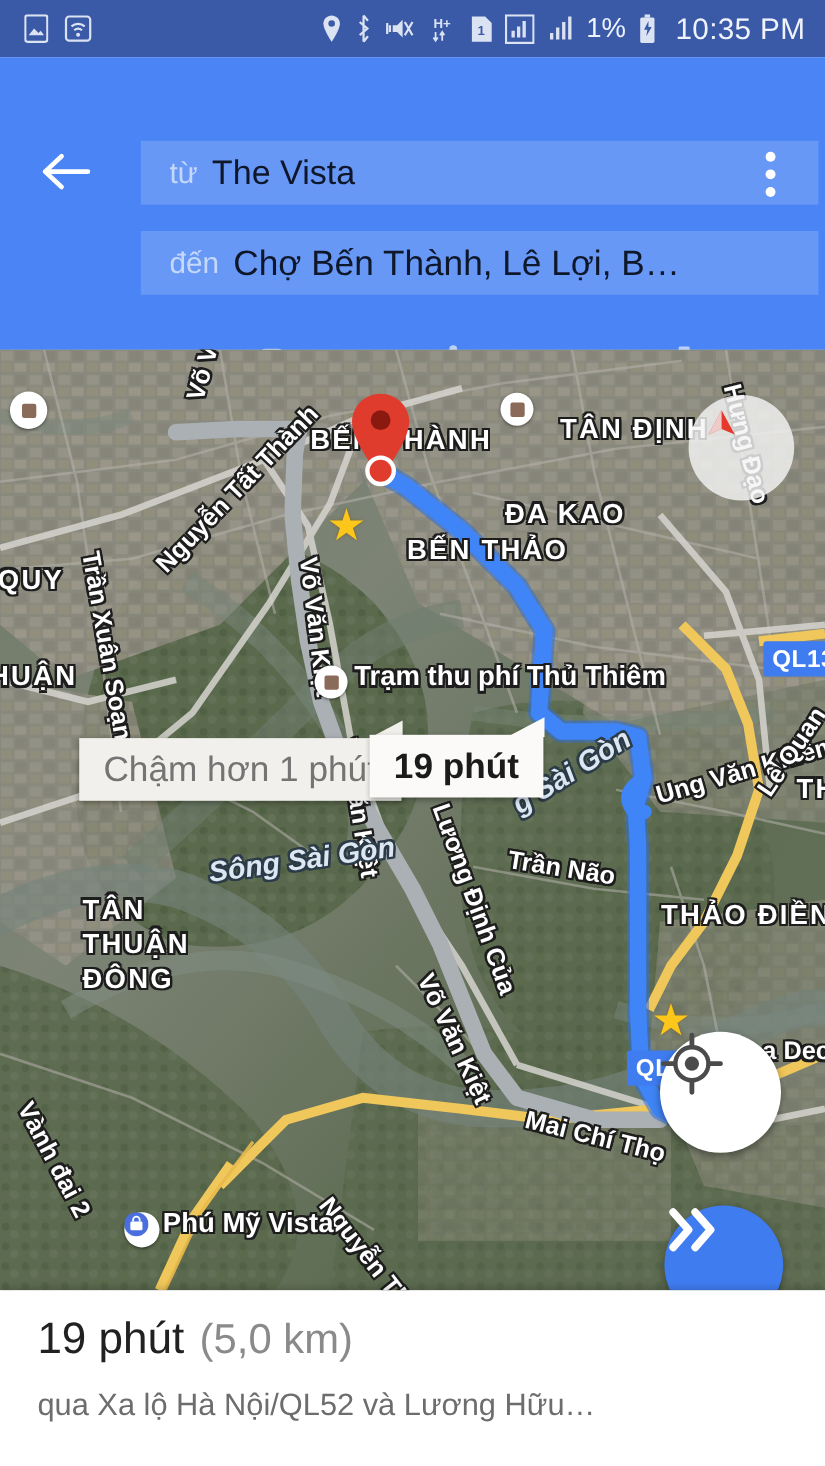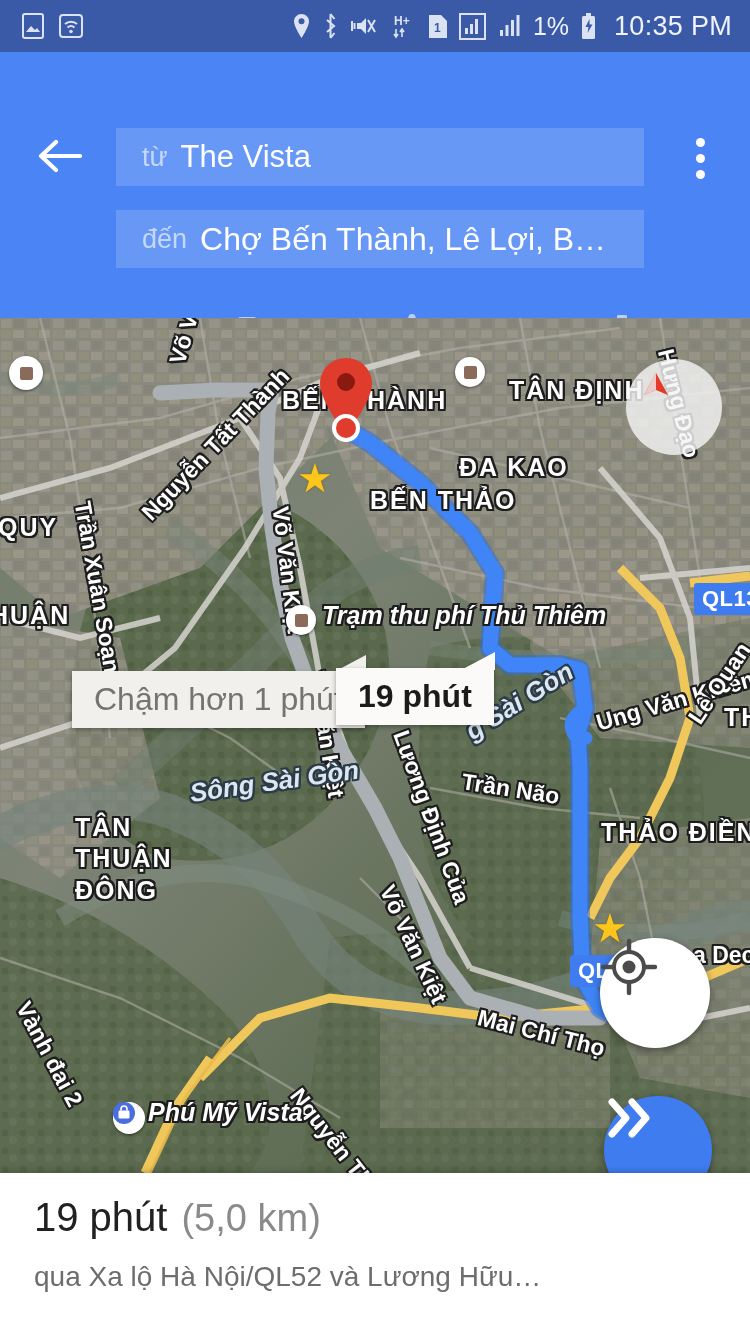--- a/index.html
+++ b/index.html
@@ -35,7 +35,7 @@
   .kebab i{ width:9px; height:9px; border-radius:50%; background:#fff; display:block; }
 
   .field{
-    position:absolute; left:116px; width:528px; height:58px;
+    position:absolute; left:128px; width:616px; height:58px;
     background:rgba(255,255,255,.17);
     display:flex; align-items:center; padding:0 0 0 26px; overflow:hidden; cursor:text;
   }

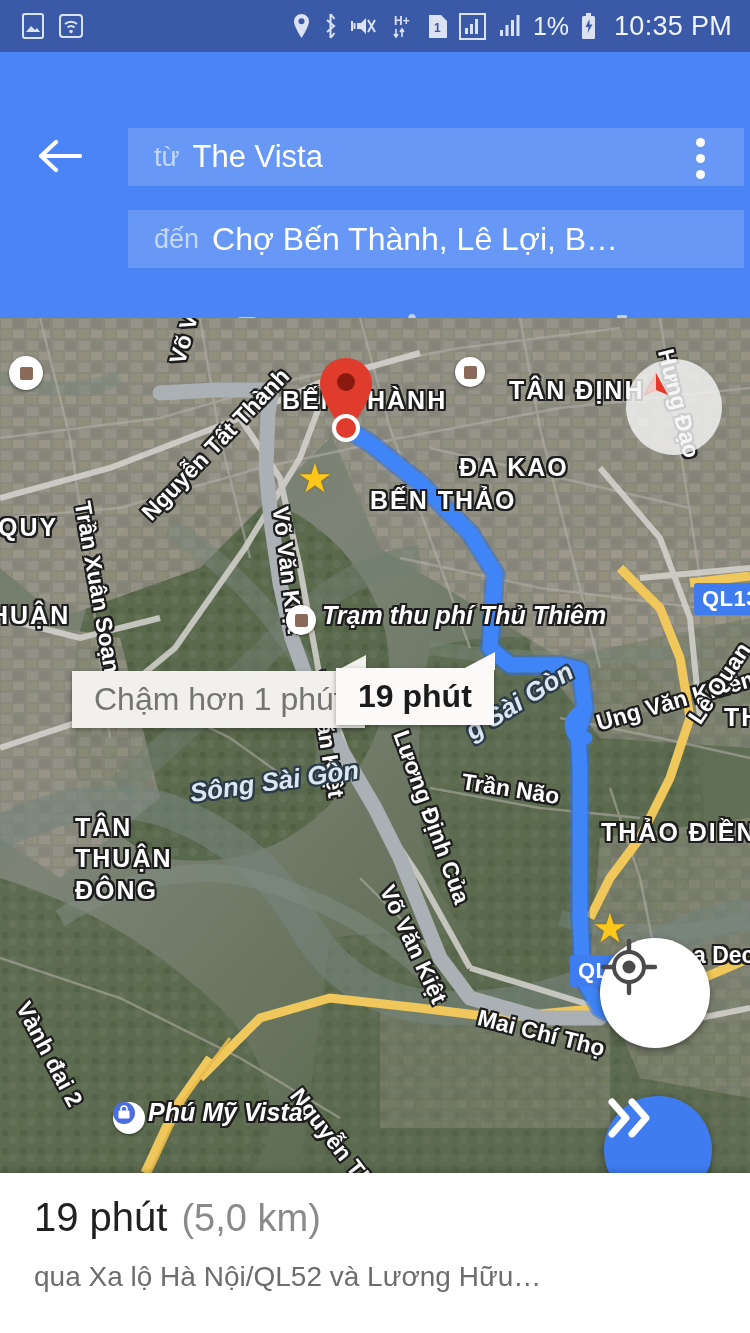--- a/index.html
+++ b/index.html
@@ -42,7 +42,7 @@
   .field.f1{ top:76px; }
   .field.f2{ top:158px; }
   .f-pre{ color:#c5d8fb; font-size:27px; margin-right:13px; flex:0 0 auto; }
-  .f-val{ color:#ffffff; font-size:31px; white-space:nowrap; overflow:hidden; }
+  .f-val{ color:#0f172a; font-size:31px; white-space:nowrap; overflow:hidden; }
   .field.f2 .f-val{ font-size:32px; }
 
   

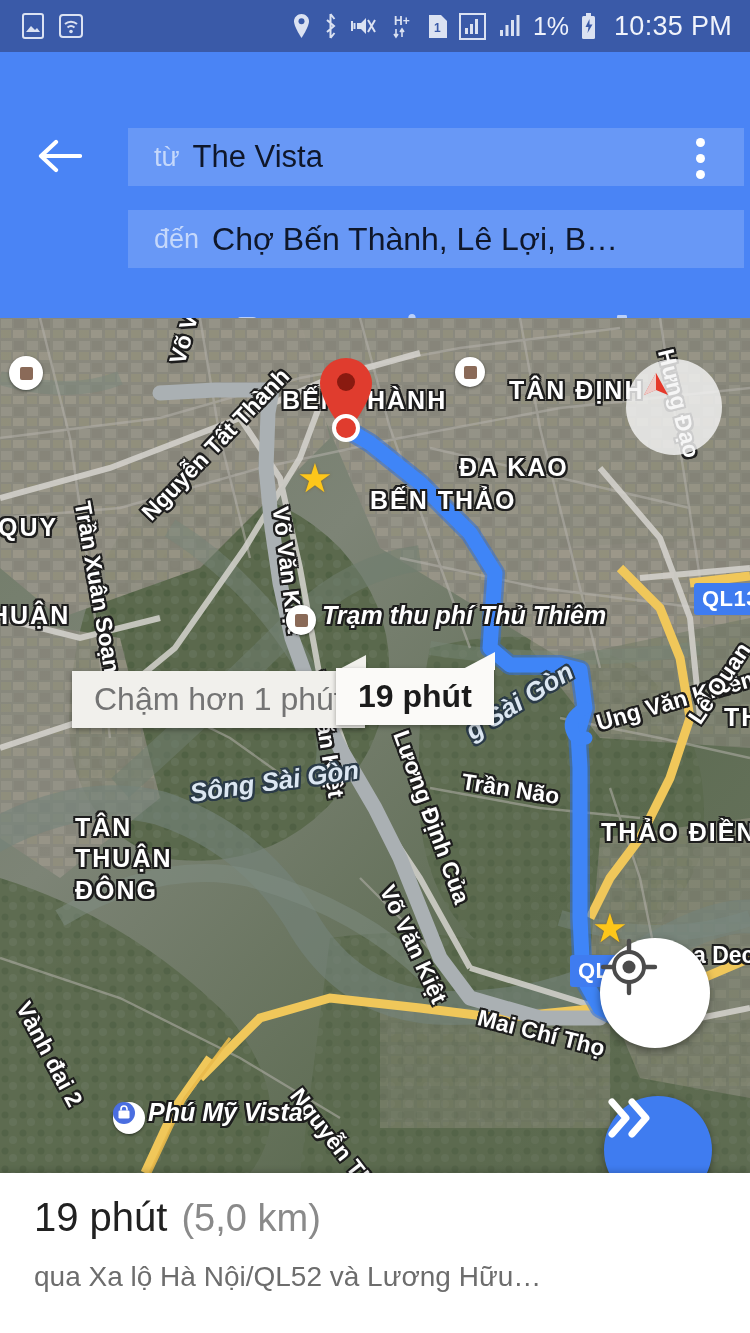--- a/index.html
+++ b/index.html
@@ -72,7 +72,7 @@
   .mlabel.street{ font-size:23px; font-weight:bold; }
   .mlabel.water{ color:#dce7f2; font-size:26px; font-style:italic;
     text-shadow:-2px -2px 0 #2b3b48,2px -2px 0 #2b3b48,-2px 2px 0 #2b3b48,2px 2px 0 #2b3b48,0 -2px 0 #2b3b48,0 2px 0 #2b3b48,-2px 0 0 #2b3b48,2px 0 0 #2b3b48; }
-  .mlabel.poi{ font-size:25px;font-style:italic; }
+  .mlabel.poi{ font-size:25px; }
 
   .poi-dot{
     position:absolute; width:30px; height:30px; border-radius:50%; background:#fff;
• • • • • • •
* DESCRIPTION OF THE TASK *
Copy the records above exactly, from the first line through the line containing "-72,7 +72,7 @@", and leave out the pictures.

* EXERCISE RESULT *
--- a/index.html
+++ b/index.html
@@ -35,7 +35,7 @@
   .kebab i{ width:9px; height:9px; border-radius:50%; background:#fff; display:block; }
 
   .field{
-    position:absolute; left:116px; width:528px; height:58px;
+    position:absolute; left:128px; width:616px; height:58px;
     background:rgba(255,255,255,.17);
     display:flex; align-items:center; padding:0 0 0 26px; overflow:hidden; cursor:text;
   }

--- a/index.html
+++ b/index.html
@@ -42,7 +42,7 @@
   .field.f1{ top:76px; }
   .field.f2{ top:158px; }
   .f-pre{ color:#c5d8fb; font-size:27px; margin-right:13px; flex:0 0 auto; }
-  .f-val{ color:#ffffff; font-size:31px; white-space:nowrap; overflow:hidden; }
+  .f-val{ color:#0f172a; font-size:31px; white-space:nowrap; overflow:hidden; }
   .field.f2 .f-val{ font-size:32px; }
 
   

--- a/index.html
+++ b/index.html
@@ -72,7 +72,7 @@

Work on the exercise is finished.